■ ABOUT THIS EXERCISE: Only the lines below between the ones containing "(503, 254) none -> [349,305,368,311] 。" and "(664, 967) none -> [1200,590,1273,607] 监听端口", inclusive, are to be reproduced, each exactly as it stands.
*** INPUT DATA ***
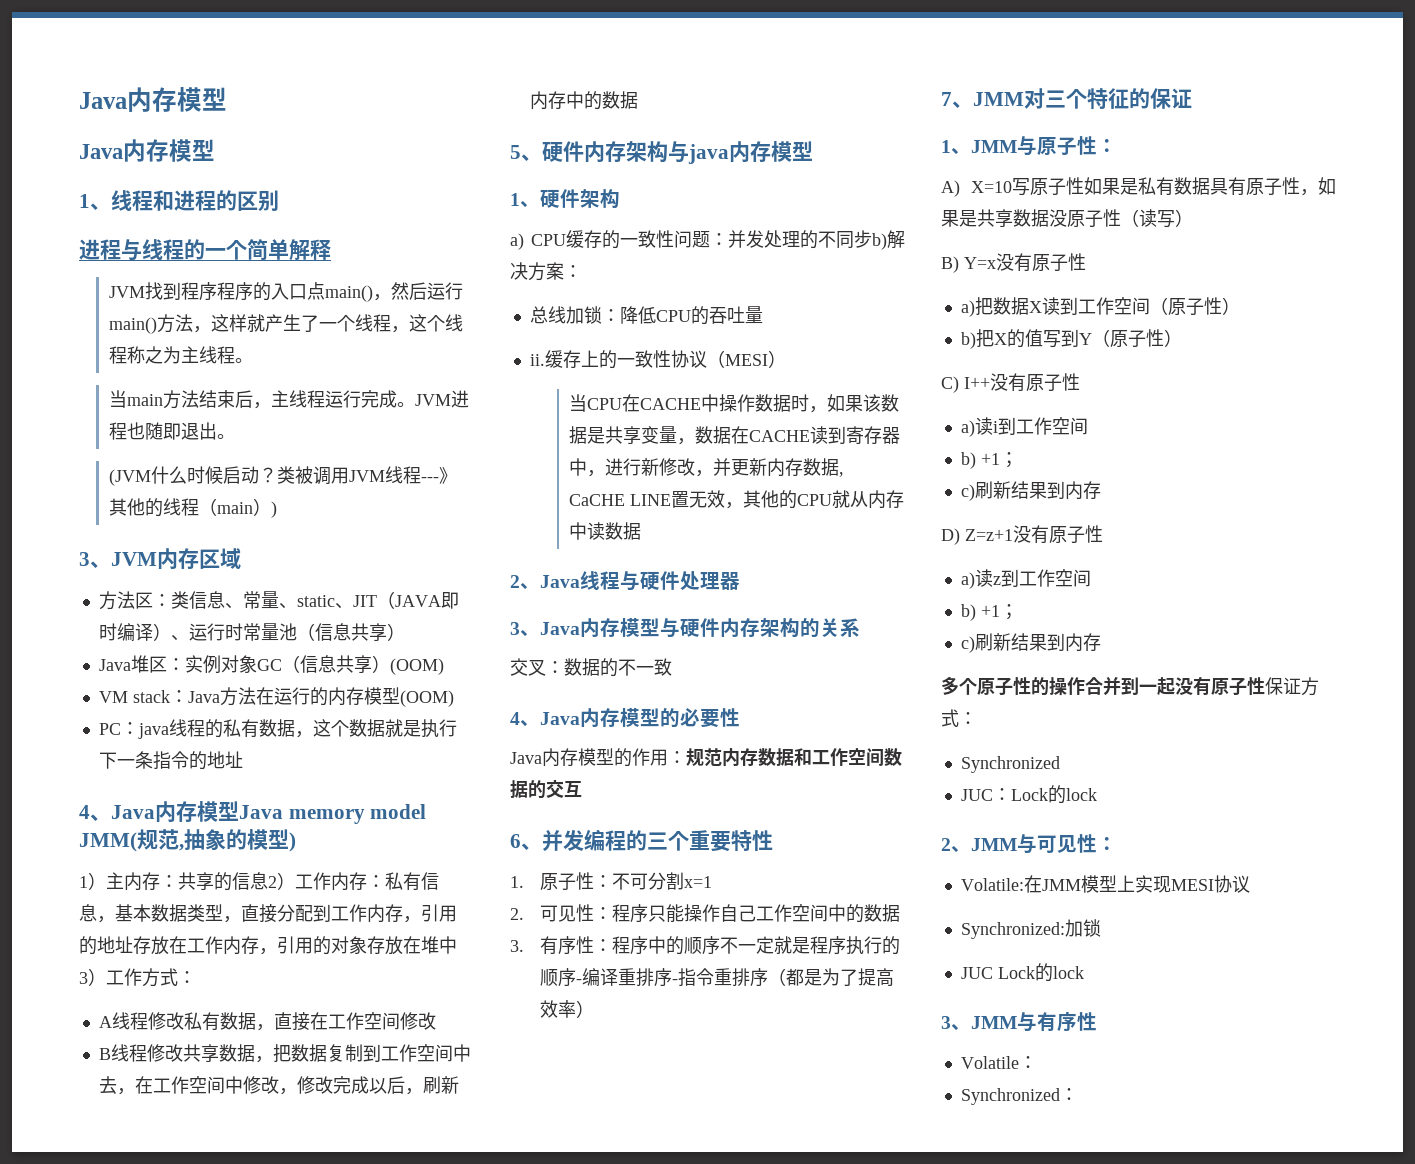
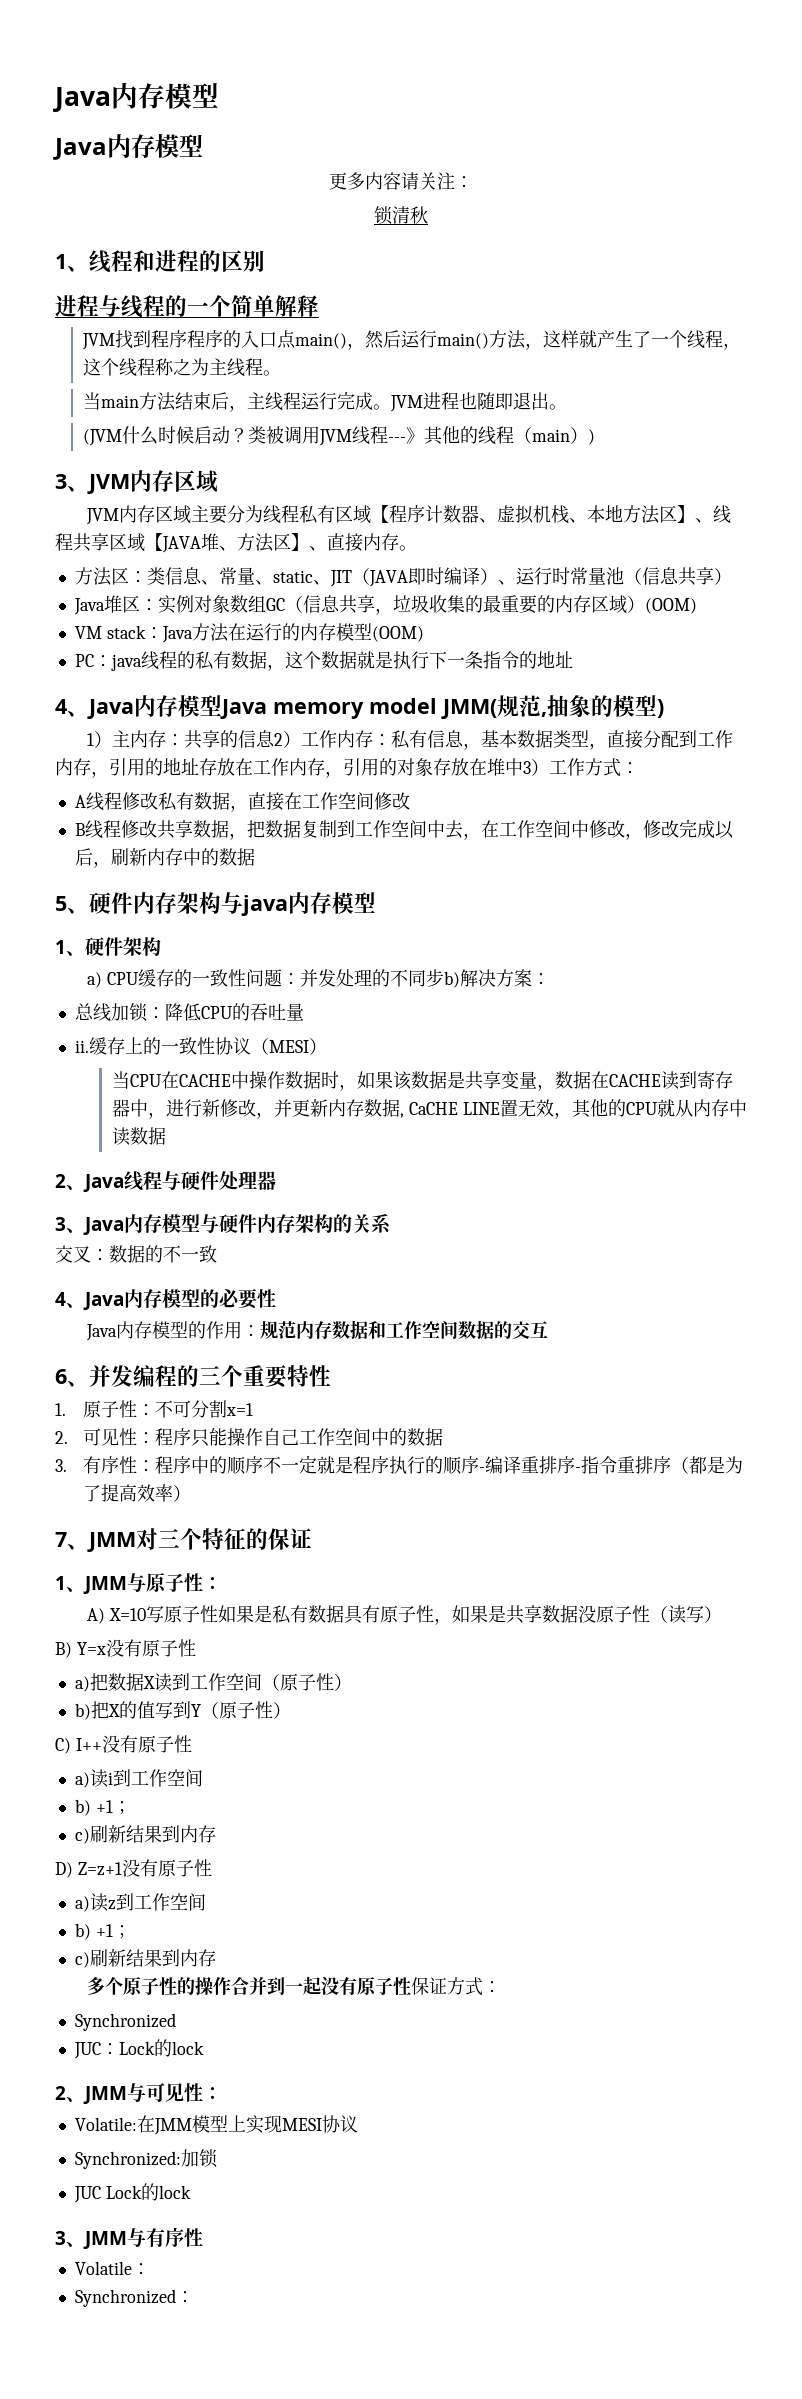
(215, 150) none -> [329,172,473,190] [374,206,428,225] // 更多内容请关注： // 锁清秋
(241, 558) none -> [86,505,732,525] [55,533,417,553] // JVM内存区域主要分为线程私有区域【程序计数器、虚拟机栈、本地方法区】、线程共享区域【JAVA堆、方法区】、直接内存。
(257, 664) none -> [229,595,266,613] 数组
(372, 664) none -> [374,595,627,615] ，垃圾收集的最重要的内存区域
*** End of INPUT DATA ***
*** INPUT DATA ***
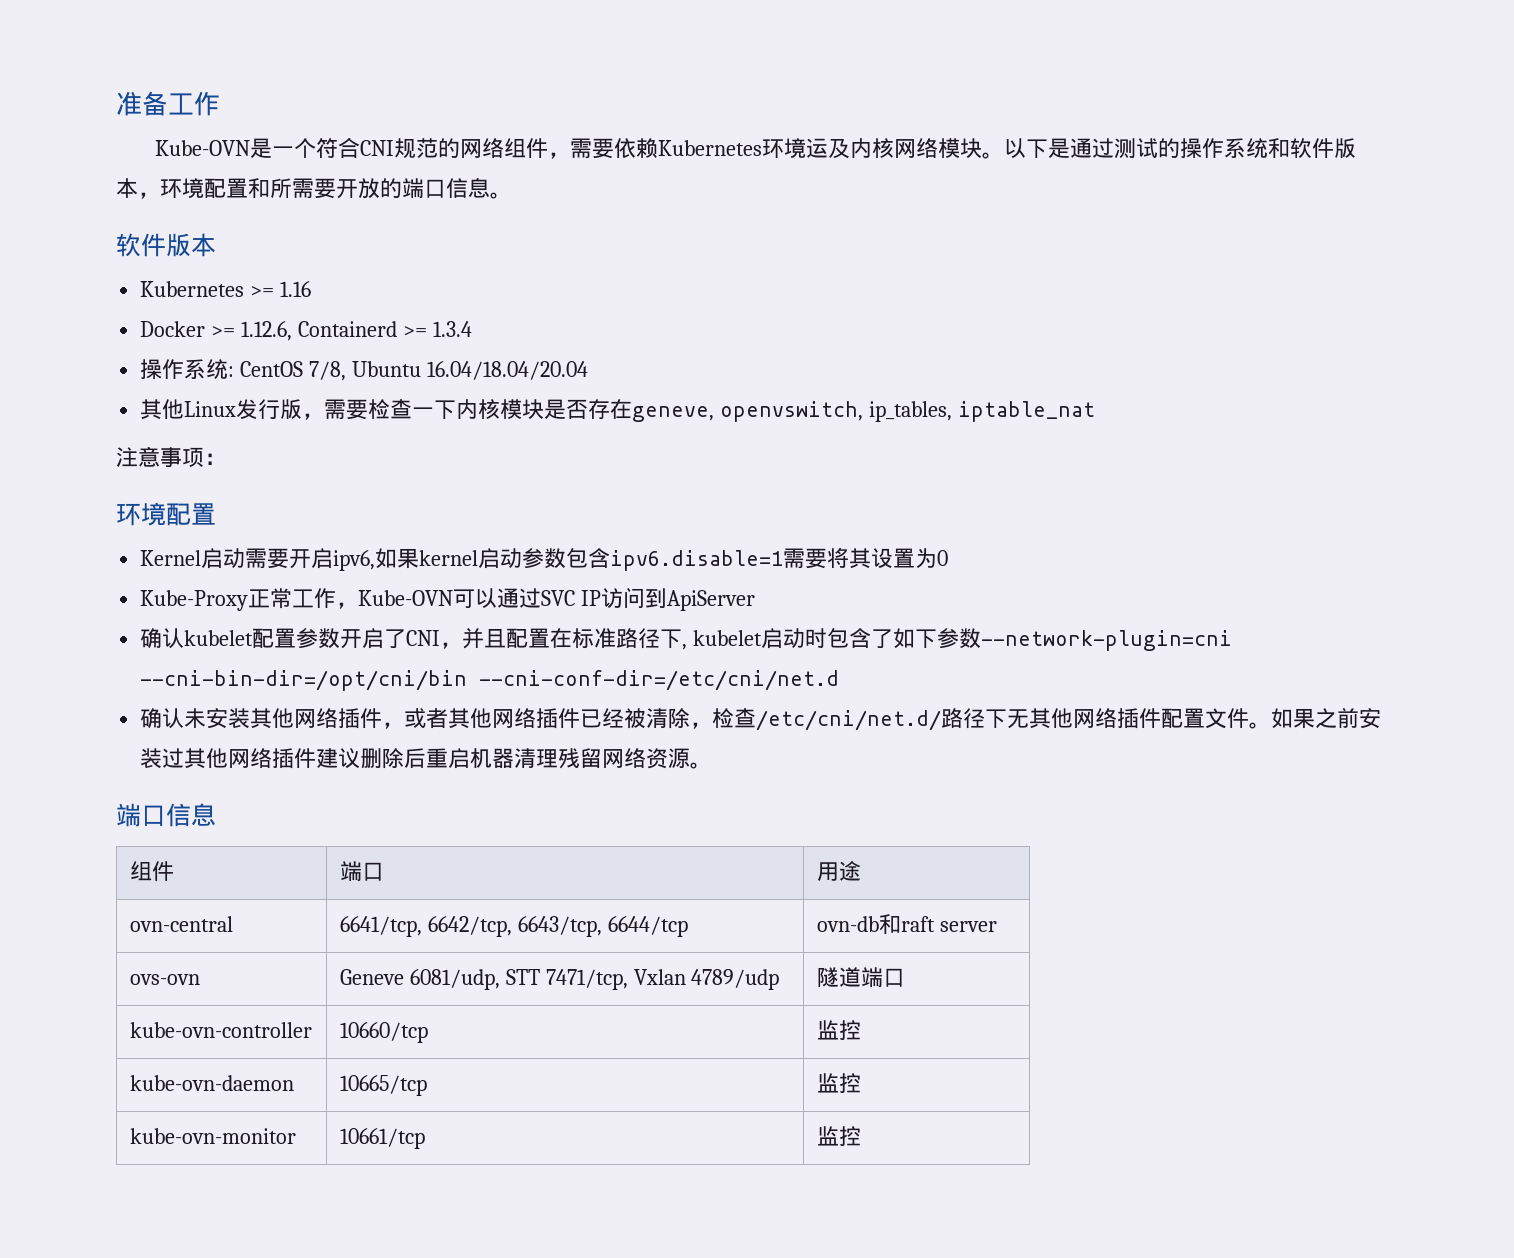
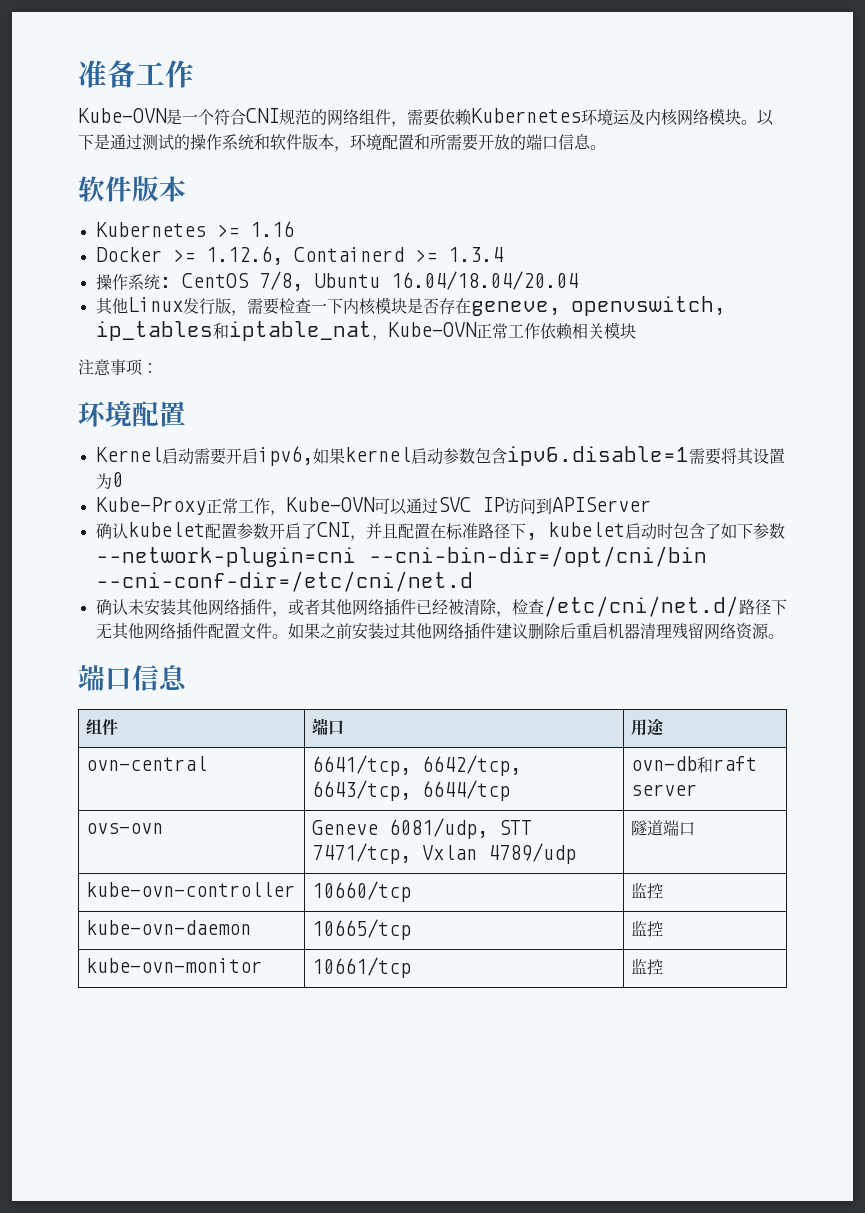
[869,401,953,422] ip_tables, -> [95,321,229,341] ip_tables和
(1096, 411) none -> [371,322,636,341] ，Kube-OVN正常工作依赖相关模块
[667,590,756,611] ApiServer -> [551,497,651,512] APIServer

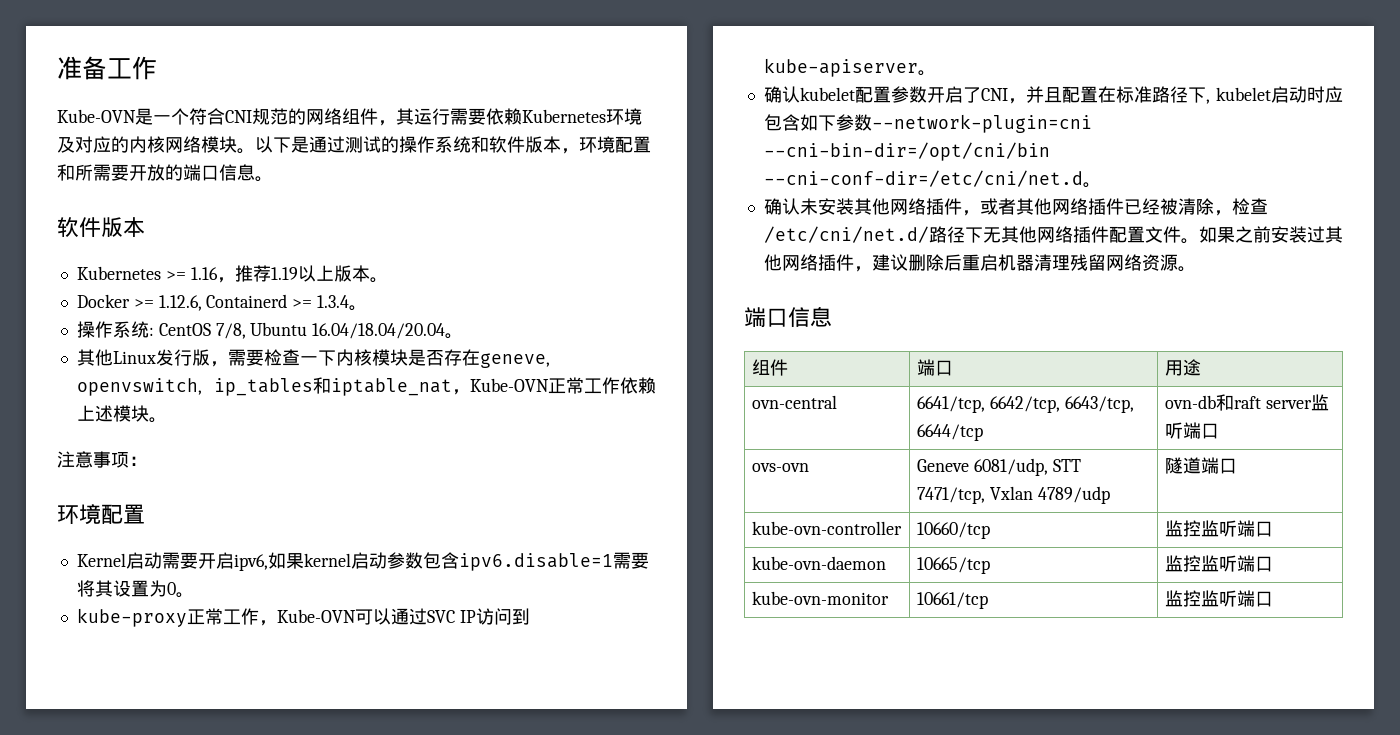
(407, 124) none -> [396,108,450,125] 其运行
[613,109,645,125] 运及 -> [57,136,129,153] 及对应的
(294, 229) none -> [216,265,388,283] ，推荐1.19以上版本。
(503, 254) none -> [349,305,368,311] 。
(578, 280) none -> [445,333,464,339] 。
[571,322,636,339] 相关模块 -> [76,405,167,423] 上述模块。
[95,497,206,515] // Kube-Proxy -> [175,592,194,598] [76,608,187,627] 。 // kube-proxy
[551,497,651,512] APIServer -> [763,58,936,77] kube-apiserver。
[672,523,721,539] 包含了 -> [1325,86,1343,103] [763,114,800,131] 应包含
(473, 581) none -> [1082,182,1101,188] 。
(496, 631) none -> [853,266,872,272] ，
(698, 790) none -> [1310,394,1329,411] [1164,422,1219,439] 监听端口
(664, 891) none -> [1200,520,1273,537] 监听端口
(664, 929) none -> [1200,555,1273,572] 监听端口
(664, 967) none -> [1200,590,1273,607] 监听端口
*** End of INPUT DATA ***
■ RESULT:
(503, 254) none -> [349,305,368,311] 。
(578, 280) none -> [445,333,464,339] 。
[571,322,636,339] 相关模块 -> [76,405,167,423] 上述模块。
[95,497,206,515] // Kube-Proxy -> [175,592,194,598] [76,608,187,627] 。 // kube-proxy
[551,497,651,512] APIServer -> [763,58,936,77] kube-apiserver。
[672,523,721,539] 包含了 -> [1325,86,1343,103] [763,114,800,131] 应包含
(473, 581) none -> [1082,182,1101,188] 。
(496, 631) none -> [853,266,872,272] ，
(698, 790) none -> [1310,394,1329,411] [1164,422,1219,439] 监听端口
(664, 891) none -> [1200,520,1273,537] 监听端口
(664, 929) none -> [1200,555,1273,572] 监听端口
(664, 967) none -> [1200,590,1273,607] 监听端口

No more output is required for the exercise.